Pour alléger un peu, on peut s’inspirer d’une astuce de gâteau de patate douce et remplacer une partie du sucre de la chantilly par un peu de compote de pomme sans sucre ajouté, ou parfumer la chair avec une pincée de cannelle ou de muscade. Ceux qui aiment les assiettes plus travaillées peuvent reprendre l’idée de Pierre Chomet avec un crumble à l’amande et quelques suprêmes d’agrumes autour de la patate. Servi avec un thé vert ou un café, ce dessert japonais bouscule doucement l’image de la patate douce dans la cuisine quotidienne.

En bref

  • En hiver, la patate douce devient Yaki-imo brûlée, dessert de rue de Tokyo et Osaka que l’on adapte chez soi, inspiré notamment par Pierre Chomet.

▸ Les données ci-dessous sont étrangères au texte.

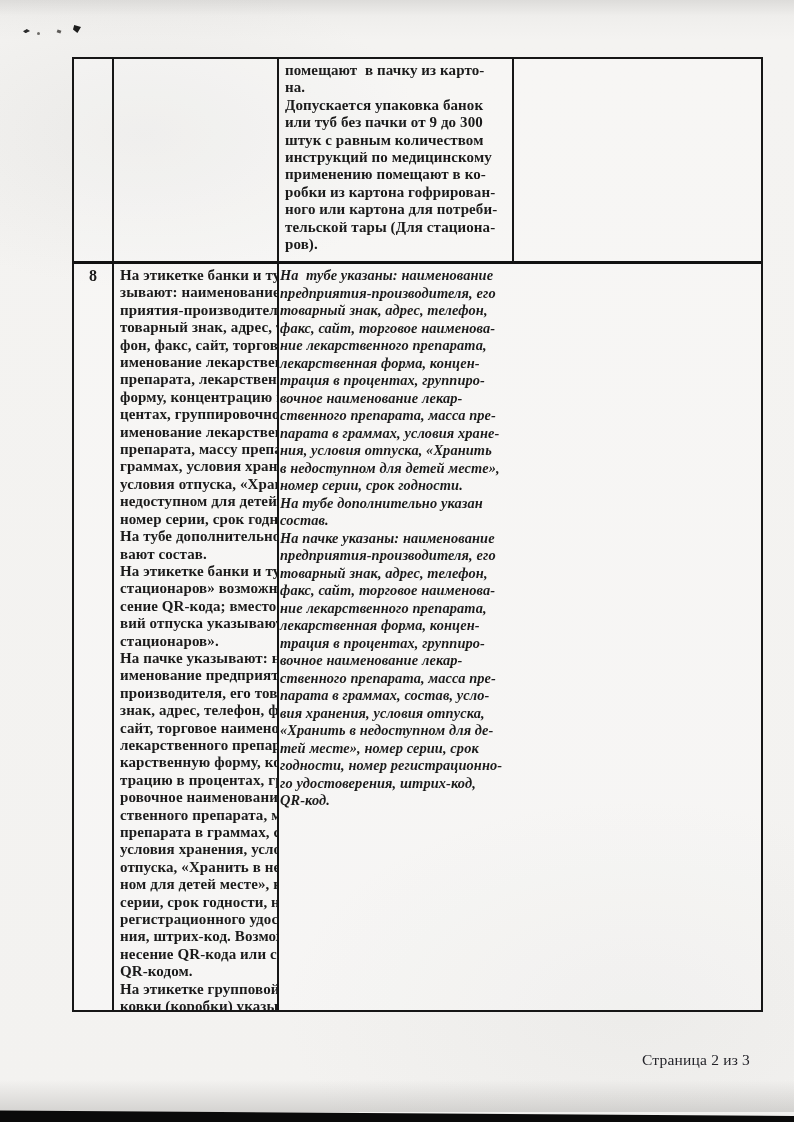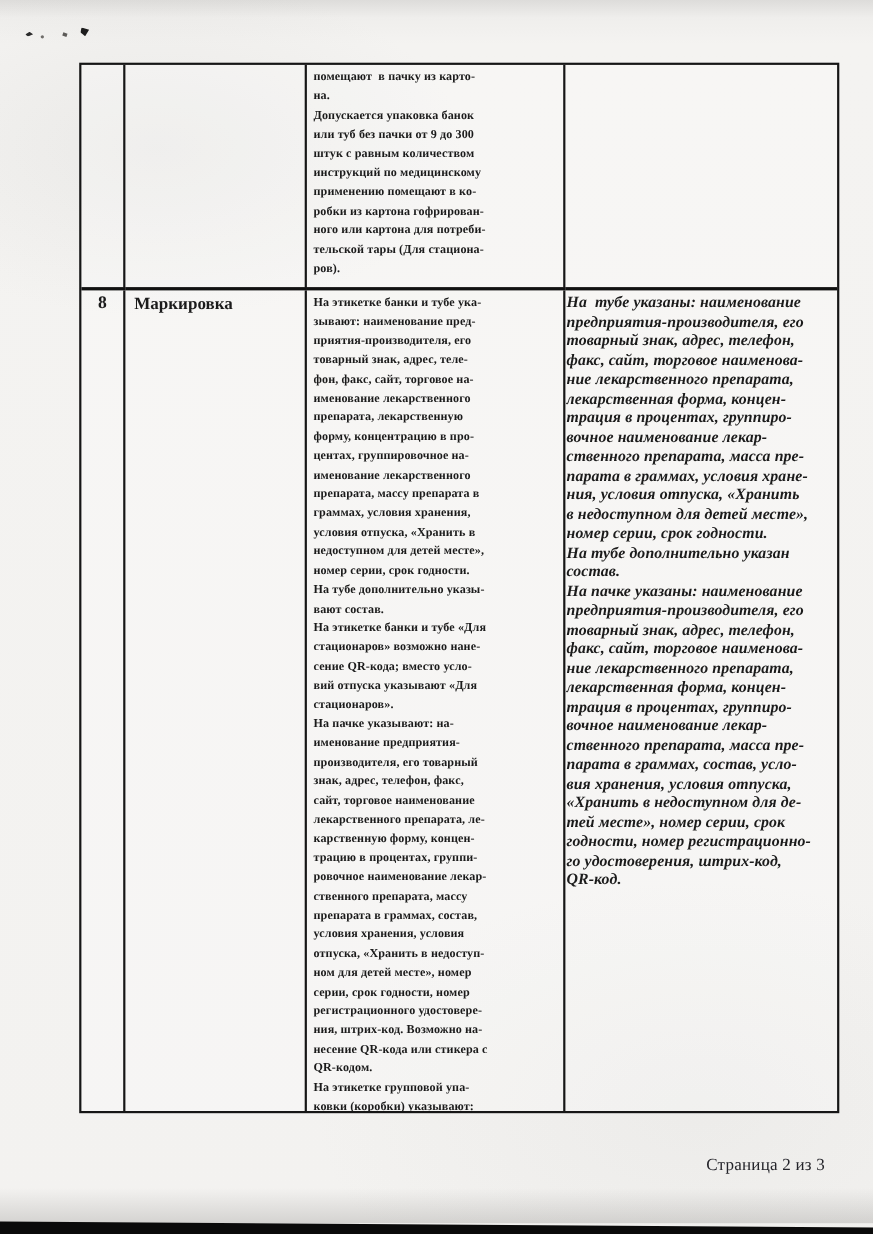--- a/index.html
+++ b/index.html
@@ -57,7 +57,7 @@
   .cell-text {
     white-space: pre;
     font-weight: bold;
-    font-size: 11px;
+    font-size: 15px;
     line-height: 17.4px;
     padding: 3px 4px 0 6px;
     letter-spacing: 0.1px;

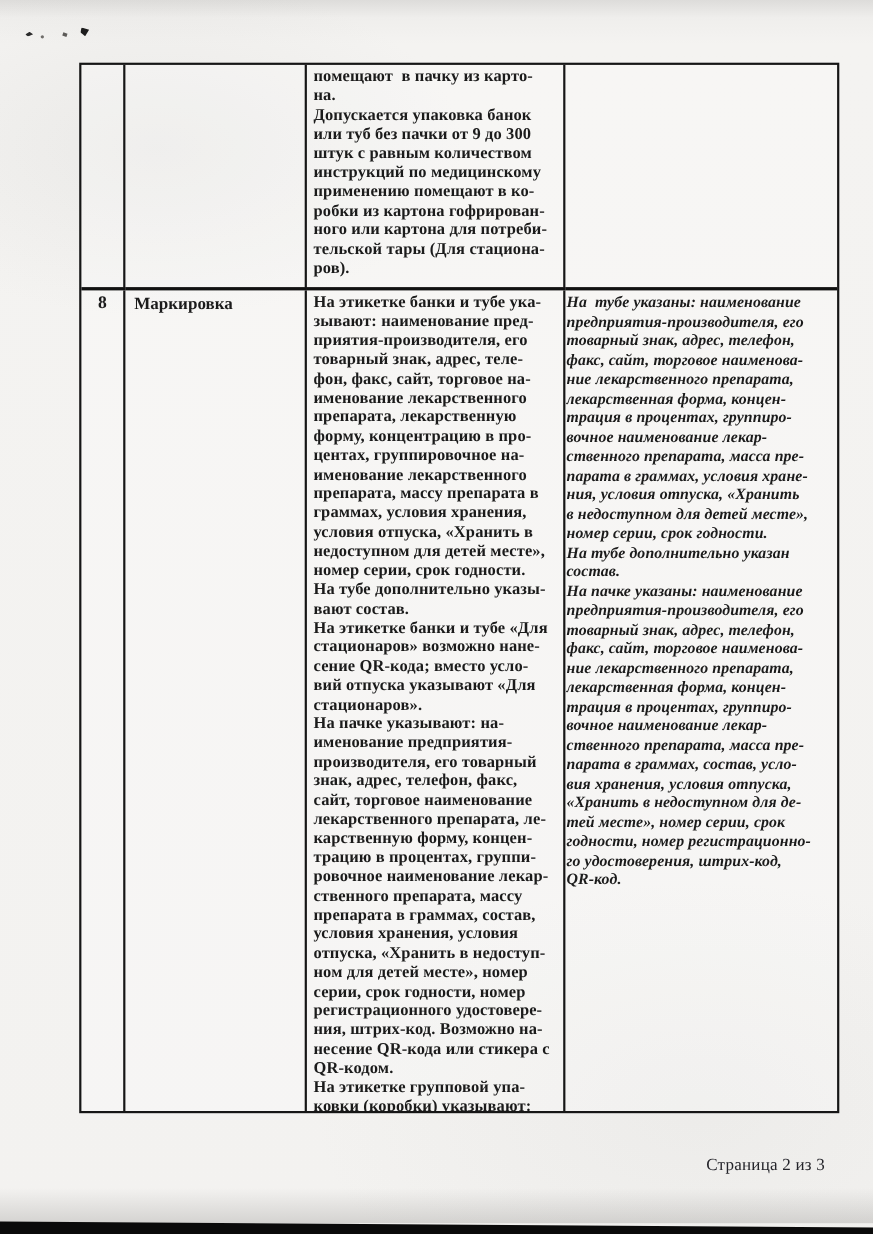--- a/index.html
+++ b/index.html
@@ -107,7 +107,6 @@
     </div>
 
     <div class="cell num-cell">8</div>
-    <div class="cell param-cell">Маркировка</div>
     <div class="cell">
       <div class="cell-text">На этикетке банки и тубе ука-
 зывают: наименование пред-

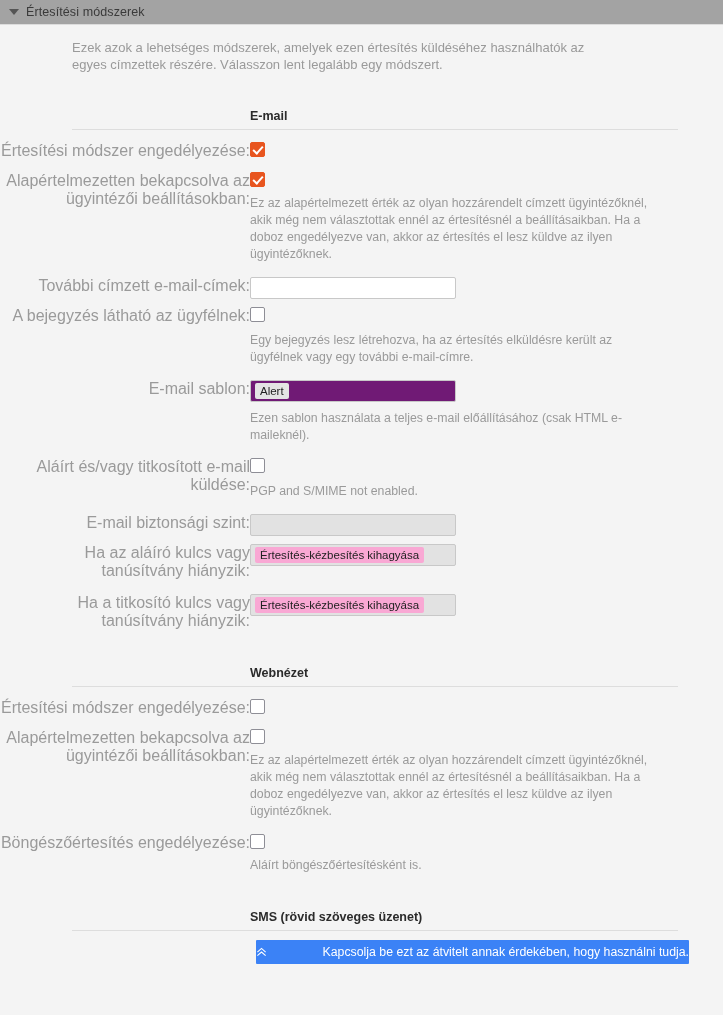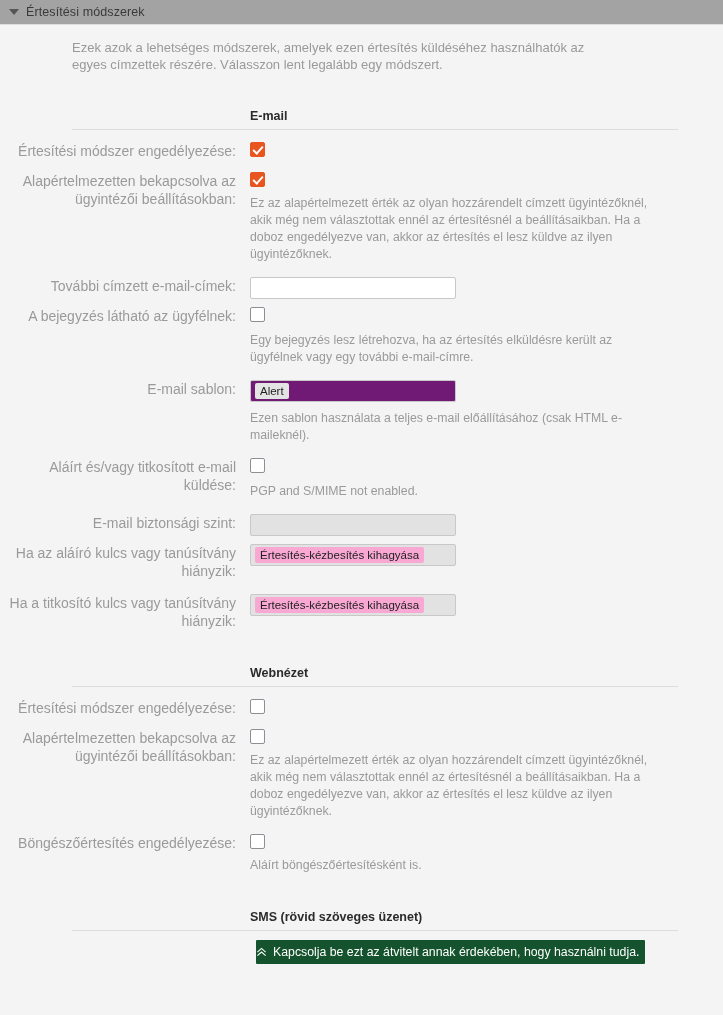--- a/index.html
+++ b/index.html
@@ -66,9 +66,8 @@
     width: 250px;
     min-width: 250px;
     text-align: right;
-    padding-right: 14px;
     color: #9a9a9a;
-    font-size: 14px;
+    font-size: 16px;
     line-height: 18px;
   }
   .fld {

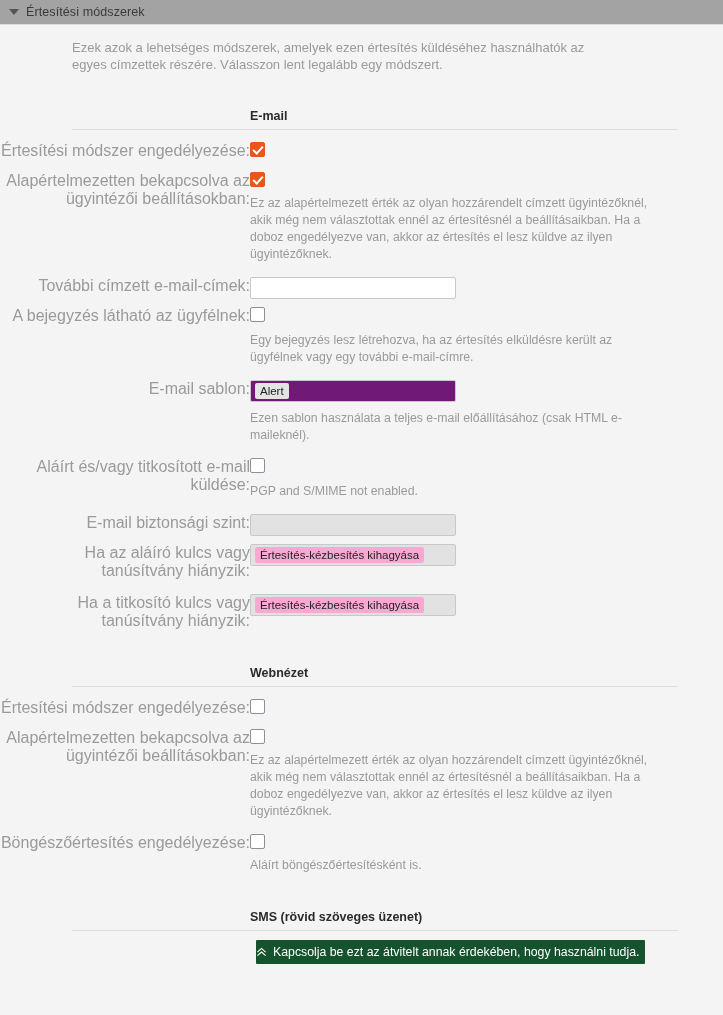--- a/index.html
+++ b/index.html
@@ -191,17 +191,17 @@
     margin-top: 9px;
   }
   .banner {
-    background: #14532d;
+    background: #3b82f6;
     color: #ffffff;
     font-size: 12.3px;
     height: 24px;
     display: flex;
     align-items: center;
-    justify-content: flex-start;
+    justify-content: space-between;
     gap: 6px;
     border-radius: 1px;
     cursor: pointer;
-    width: 389px;
+    width: 433px;
   }
   .banner .chev { display: inline-flex; align-items: center; }
   .sp8 { height: 8px; }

  • Cuisson lente au four, chair confite, chantilly vanillée et croûte de cassonade caramélisée composent un dessert façon crème brûlée à base de patate douce.
  • Variantes plus légères, toppings inspirés du Japon et astuces sans chalumeau prolongent l’expérience et donnent envie de tester cette patate douce en dessert.